**** Recorded information
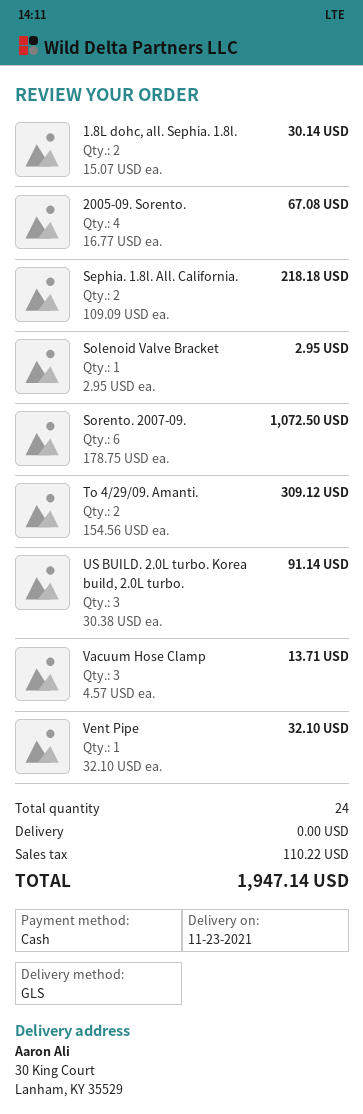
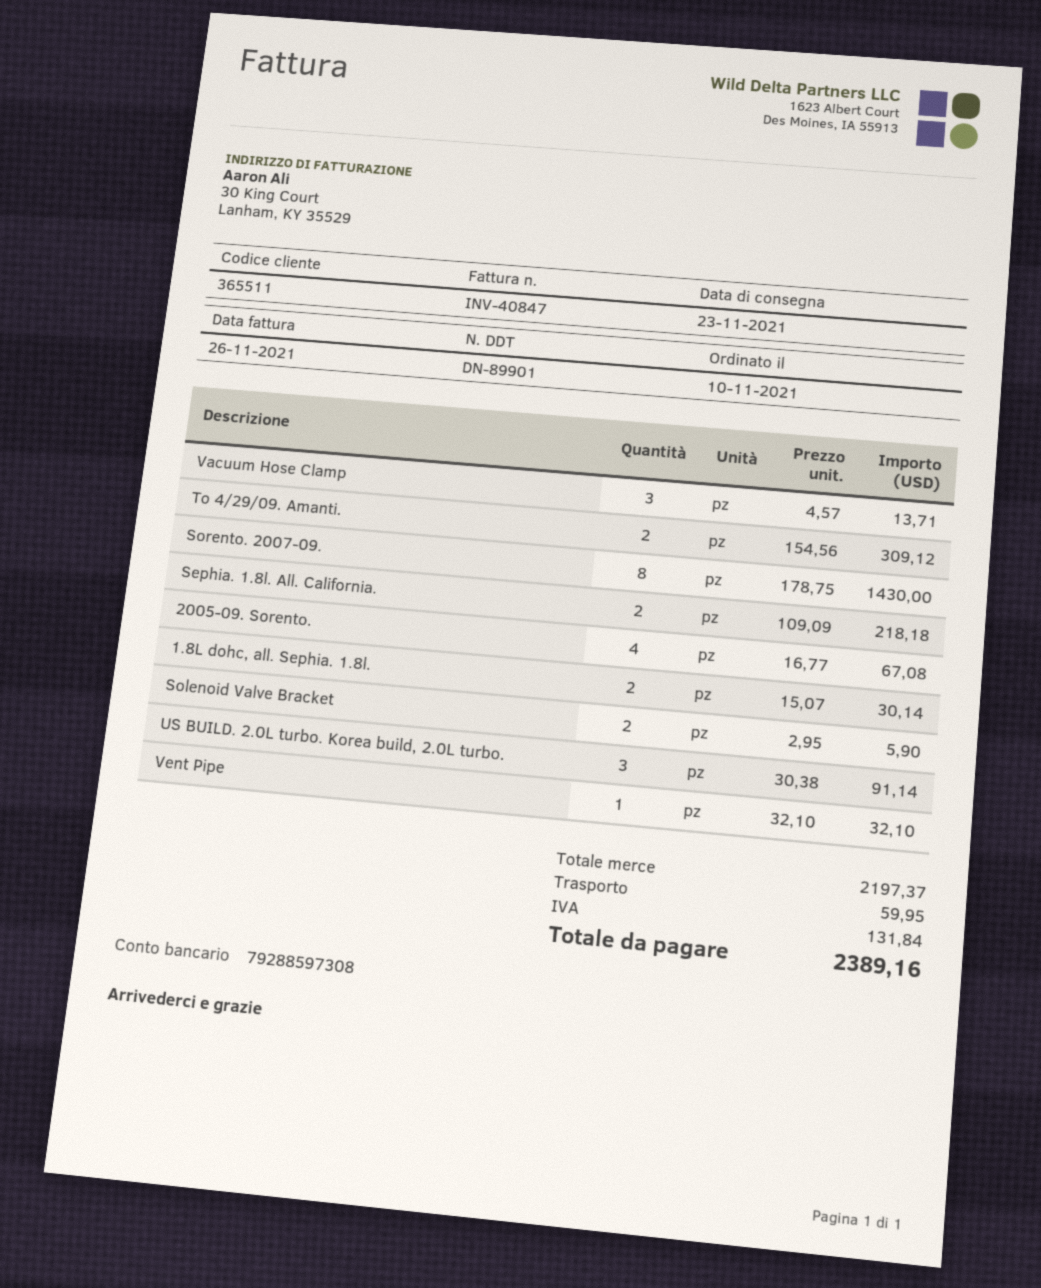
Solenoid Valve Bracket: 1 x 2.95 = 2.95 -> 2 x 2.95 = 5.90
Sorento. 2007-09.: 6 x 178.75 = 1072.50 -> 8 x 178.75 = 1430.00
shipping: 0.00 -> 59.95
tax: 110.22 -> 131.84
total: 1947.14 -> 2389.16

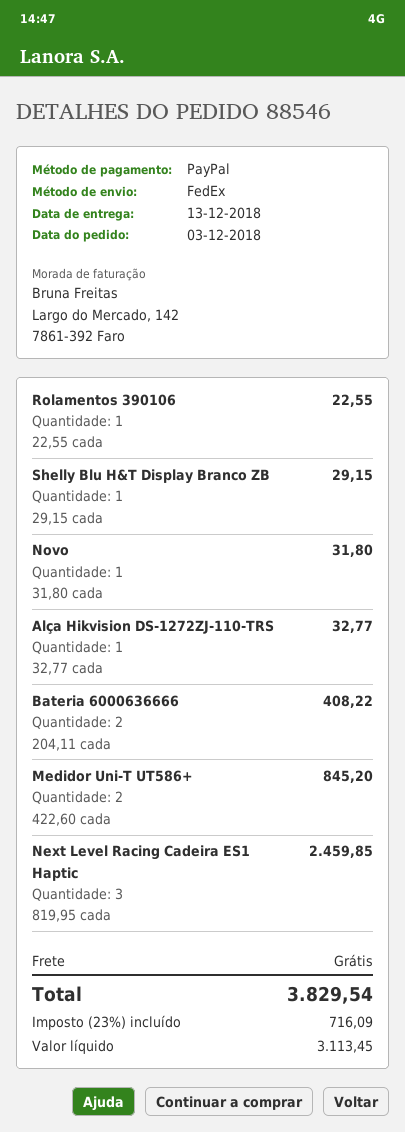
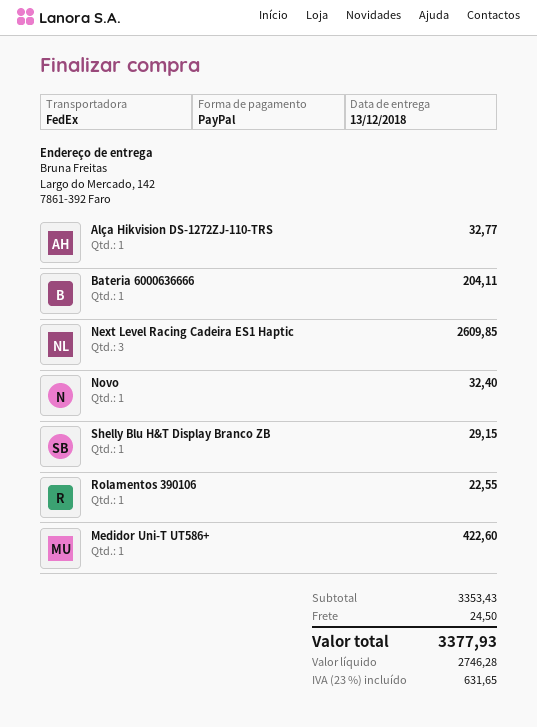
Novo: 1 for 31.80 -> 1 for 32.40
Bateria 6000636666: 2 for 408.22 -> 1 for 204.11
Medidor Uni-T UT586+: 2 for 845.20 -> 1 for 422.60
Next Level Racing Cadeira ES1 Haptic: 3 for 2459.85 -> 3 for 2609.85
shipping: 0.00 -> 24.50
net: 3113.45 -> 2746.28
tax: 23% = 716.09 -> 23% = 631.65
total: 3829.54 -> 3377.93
********
**Work request:**
Send back, unchanged, every line of the records from the one with "shipping: 0.00 -> 24.50" through the last.

**The completed task:**
shipping: 0.00 -> 24.50
net: 3113.45 -> 2746.28
tax: 23% = 716.09 -> 23% = 631.65
total: 3829.54 -> 3377.93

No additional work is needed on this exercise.